The sharpest moment in the episode is about language. Ash argues that HR routinely talks itself out of the room.
"When HR walks into the room with the CFO and says, hey, we have a trust issue in the company, we should address that right away, the conversation has ended before it even had a chance to start." The problem is real, she is quick to say. But wrapping it in HR language hands the CFO a puzzle instead of a priority.
Now imagine leading with the business symptom instead. Sales is missing targets. Engineering and product have stopped talking. The company is going to miss its bookings number. "Suddenly the CFO is more interested in what's going on," Ash says. "If we want business leaders to actually meet us where we're at, we got to drop the HR buzzwords." The trust conversation still happens. It just happens in a language the business already speaks.
The same discipline, Ash argues, is what AI demands. When a leader says the company needs to "drive AI adoption," she hears another training request in disguise. "I feel like we've kind of lost the plot," she says. Adoption is not the goal. The goal is to codify what good use of AI looks like, what is acceptable, what is not, and then wire those expectations into how people are hired and held accountable. Same three layers.

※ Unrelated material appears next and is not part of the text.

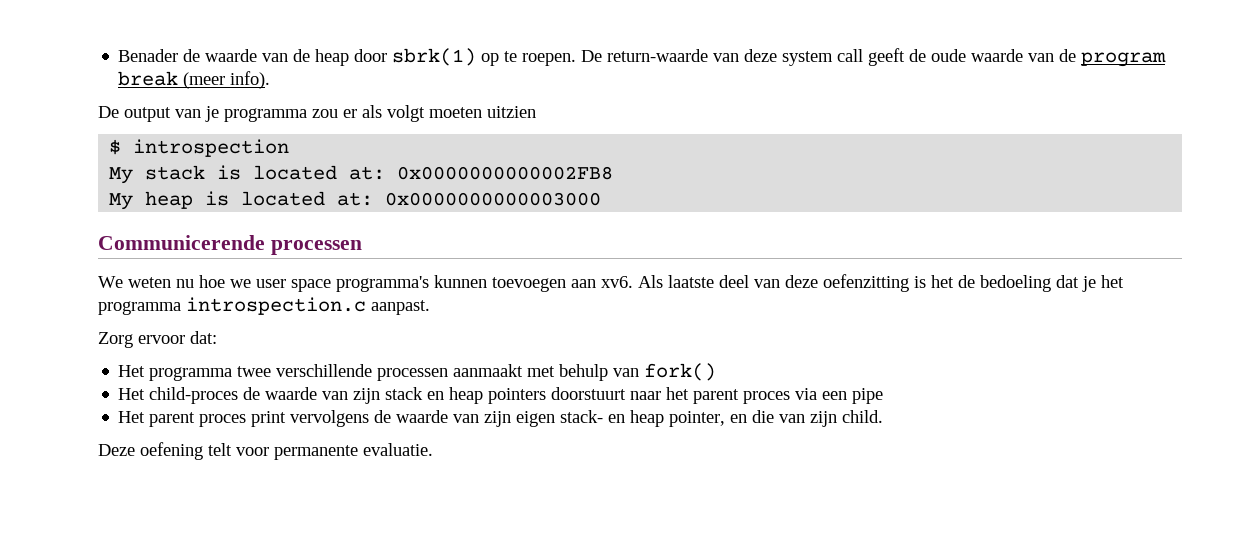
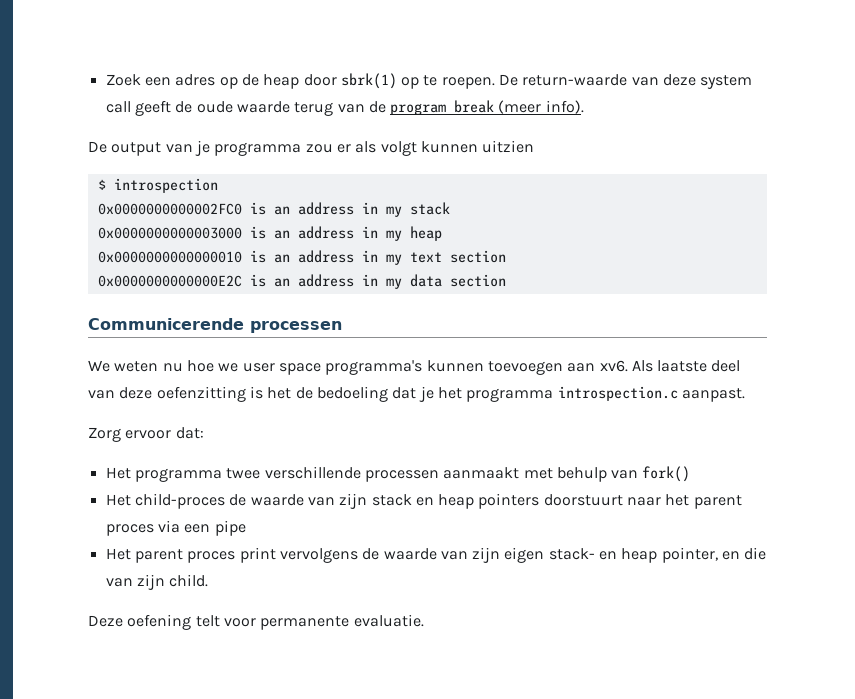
[118,49,289,62] Benader de waarde van -> [105,74,238,89] Zoek een adres op
(1024, 55) none -> [294,102,334,116] terug
[429,107,482,118] moeten -> [420,141,478,153] kunnen
[109,165,614,184] [109,191,602,210] My stack is located at: 0x0000000000002FB8 // My heap is located at: 0x0000000000003000 -> [97,202,450,217] [97,226,442,241] [97,250,506,265] [97,274,506,289] 0x0000000000002FC0 is an address in my stack // 0x0000000000003000 is an address in my heap // 0x0000000000000010 is an address in my text section // 0x0000000000000E2C is an address in my data section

He draws a useful parallel to onboarding. When a new hire stalls out, you often cannot see it for three or six months, and it usually was not a skills problem. They were never set up for success. AI just compresses the timeline. "If you don't take the time to onboard your AI, if you don't take the time to codify," Ash says, "the output will be garbage." You see it immediately, which is exactly why so many people conclude too quickly that AI does not work.
How fast a company should move depends on one variable: the cost of a mistake. Where mistakes are cheap and recovery is fast, experiment aggressively. Where a mistake is expensive and slow to undo, in construction, in healthcare, move with more care. Ash points to her time at Procore, building software for the job site. "If something messes up in that world, the cost is high. There is now an incident in the workplace." And before any of it, she says, name the fear in the room. "When we are not addressing someone's fear, I think we've lost them in the conversation."
Ash closes with a diagnostic any leader can run this week. Go find your most junior employee, or your newest manager, and ask them two questions: what is our strategy this half, and how does your work connect to it?
"If they can't answer plainly in five minutes," she says, "you probably have a very large gap between what the executives are doing up top and how the company's really operating at the bottom."
It is a humbling test, which is the point. Strategy that lives only in the executive team is not strategy yet. It is intention. The work of a people leader, in Ash's telling, is closing the distance between the two, and that work starts long before anyone builds a training program.